This article explains why a standard Gage R&R cannot adequately assess the capability of many measurement systems and demonstrates that when a standard study is not enough, an Expanded Gage R&R is an ideal tool to comprehensively characterize your measurement system.
The Limitations of Traditional Gage R&R Studies
If you can’t trust your measurement system, you can’t trust the data it produces. That’s why Measurement Systems Analysis (MSA) is a key component of establishing, improving and maintaining quality systems. Whether you’re engaged in a Six Sigma project or an ISO-9000 certification, an MSA helps you identify problems with your measurement system and determine if you can trust your data.
The most common type of MSA is the Gage Repeatability and Reproducibility (Gage R&R) study. Most Gage R&R studies assess the effects of two factors on variation in your measurement system—typically Operator and Part. It can help you answer a variety of questions, including:
- Is your measurement system sensitive enough?
- Is your measuring tool consistent?
- Are the people taking the measurements consistent?
However, the effects of Operator and Part frequently are not enough to provide a complete understanding of the measurement system. Adding a third variable (typically “Gage”) to the standard study is often required.
When 3 or more factors are included in the analysis, we call the study an Expanded Gage R&R. In the following situations, a third factor is crucial to understanding the system. Here are a couple example scenarios.
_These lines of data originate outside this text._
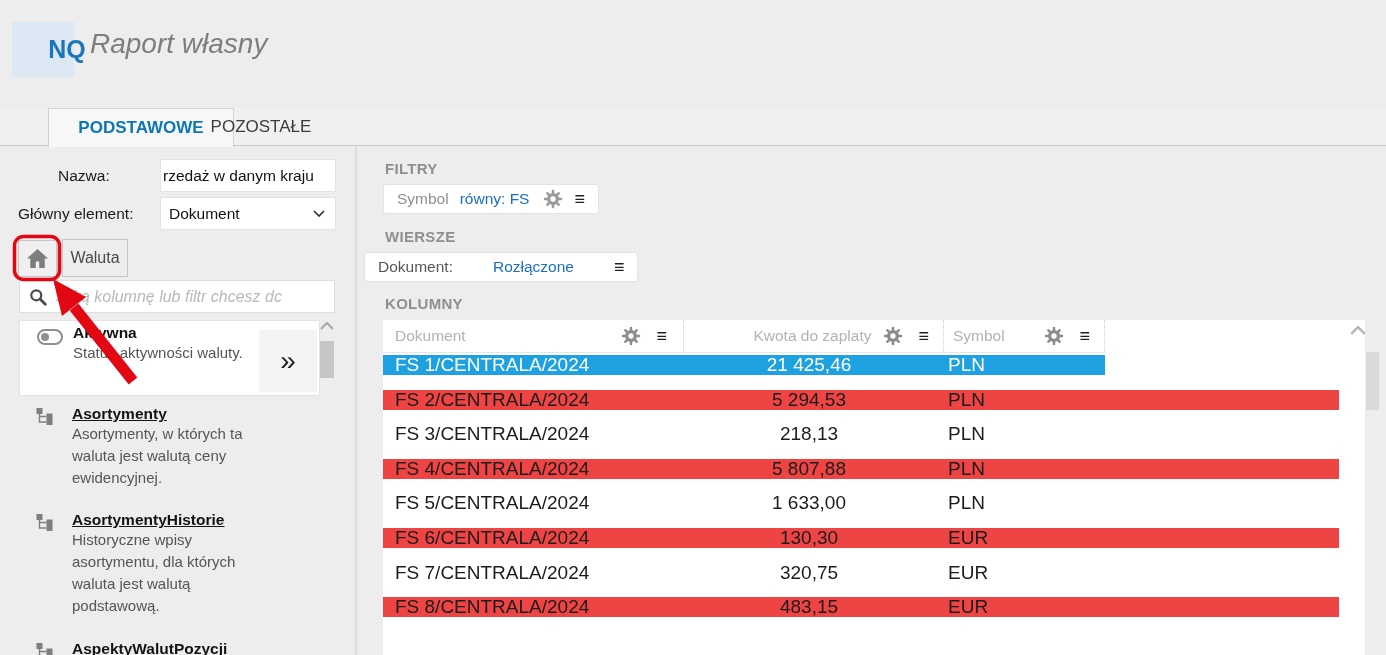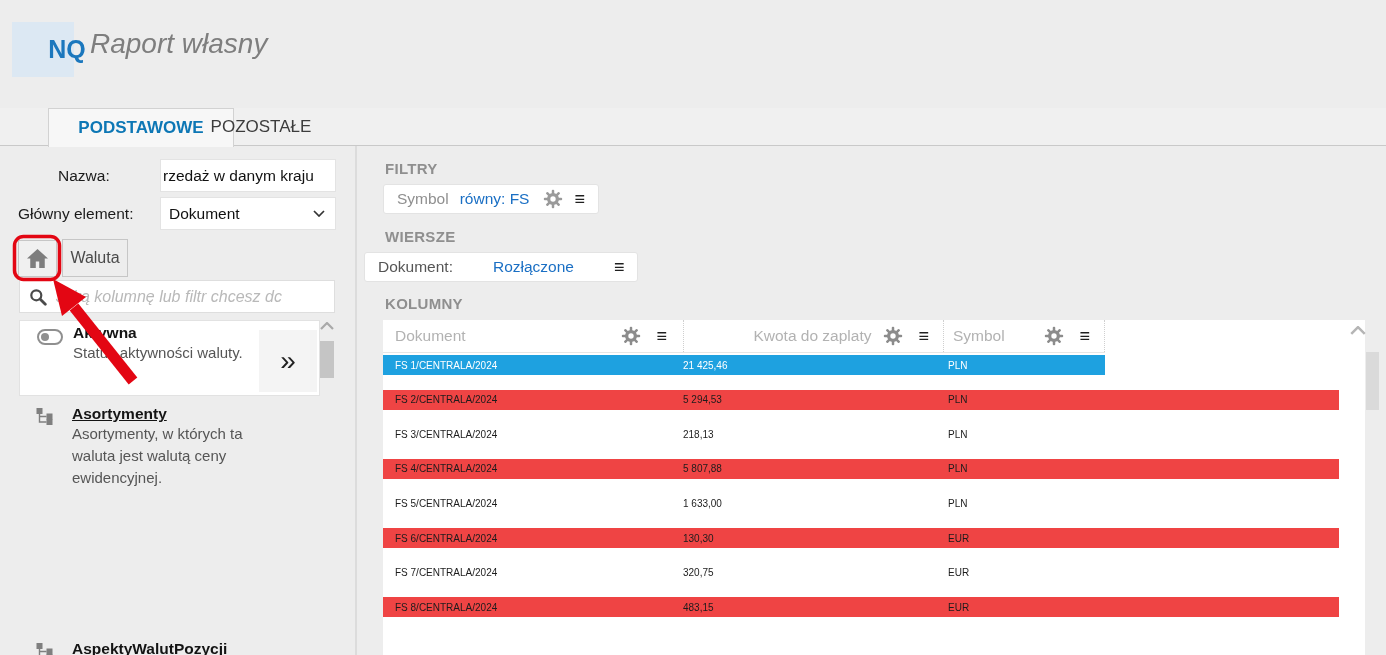"FS 1/CENTRALA/2024" .trow { font-size: 10px -> 19px }
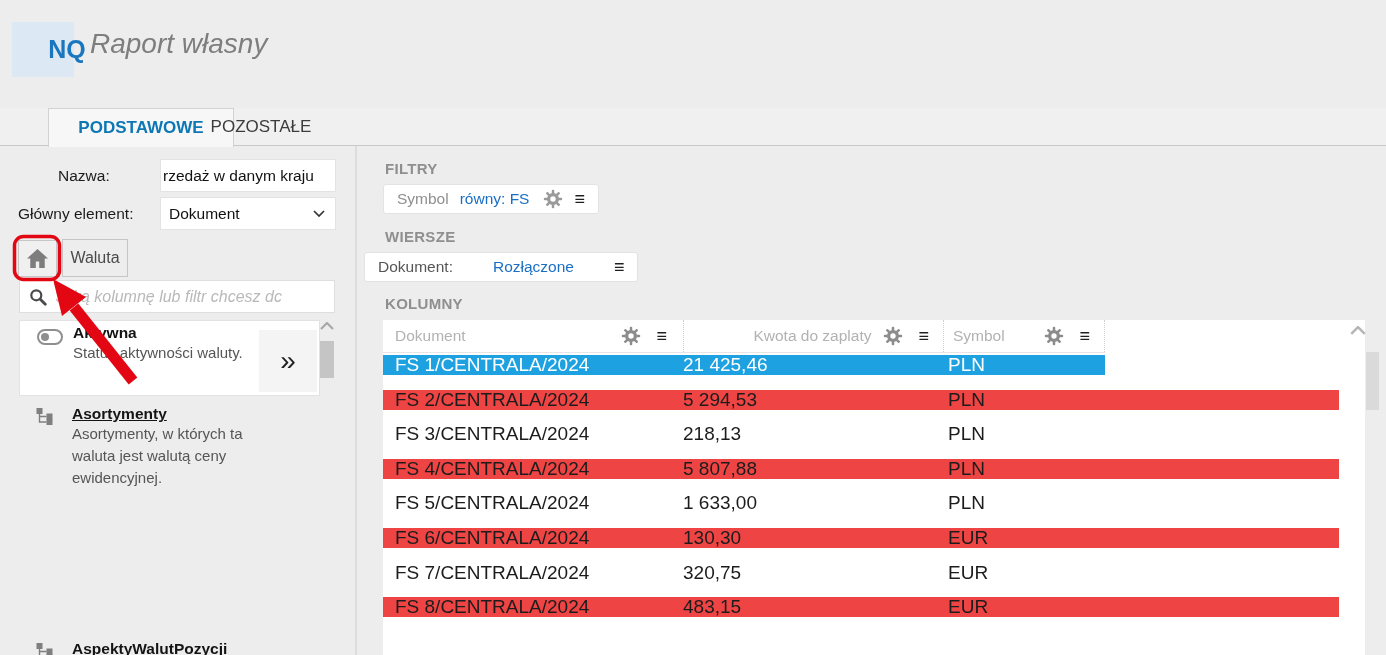"21 425,46" .td-kwota { text-align: left -> center }
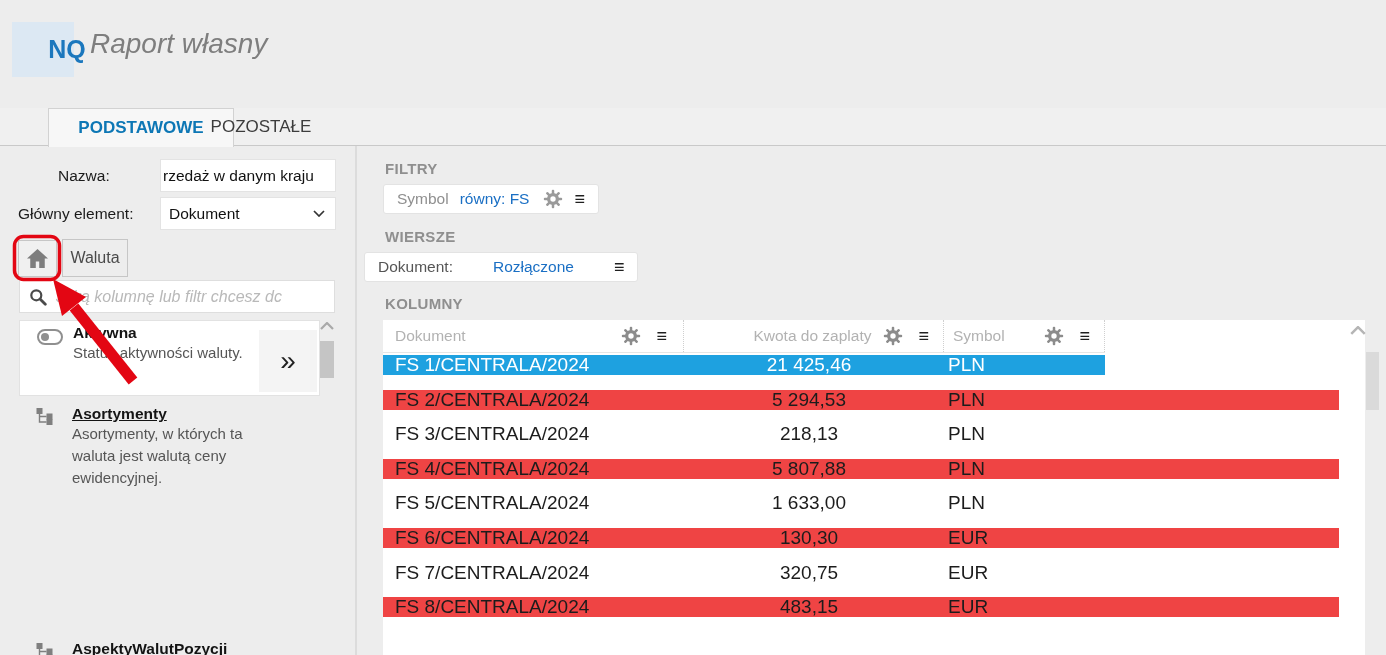"AsortymentyHistorie" div.abs { html: none -> <div> <div> <svg> <use></use> </svg> </div> <div>AsortymentyHistorie</div> <div>Historyczne wpisy asortymentu, dla których waluta jest walutą podstawową.</div> </div> }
- An electronics manufacturer makes voltage regulators on 3 production lines, each with its own gaging system. Faced with an unacceptably high reject rate, the quality manager suspects the measurement system is at fault, but each gage has been calibrated to its own standard and passed its Gage R&R with flying colors. The manager conducts an Expanded Gage R&R that includes the three gages as well as Operator and Part. The calculated %Tolerance — the proportion of the tolerance that is taken up by the measurement system variability — is 79%. A %Tolerance greater than 30% is considered unacceptable. After the manufacturer calibrates the gages to one standard, rejects are virtually eliminated.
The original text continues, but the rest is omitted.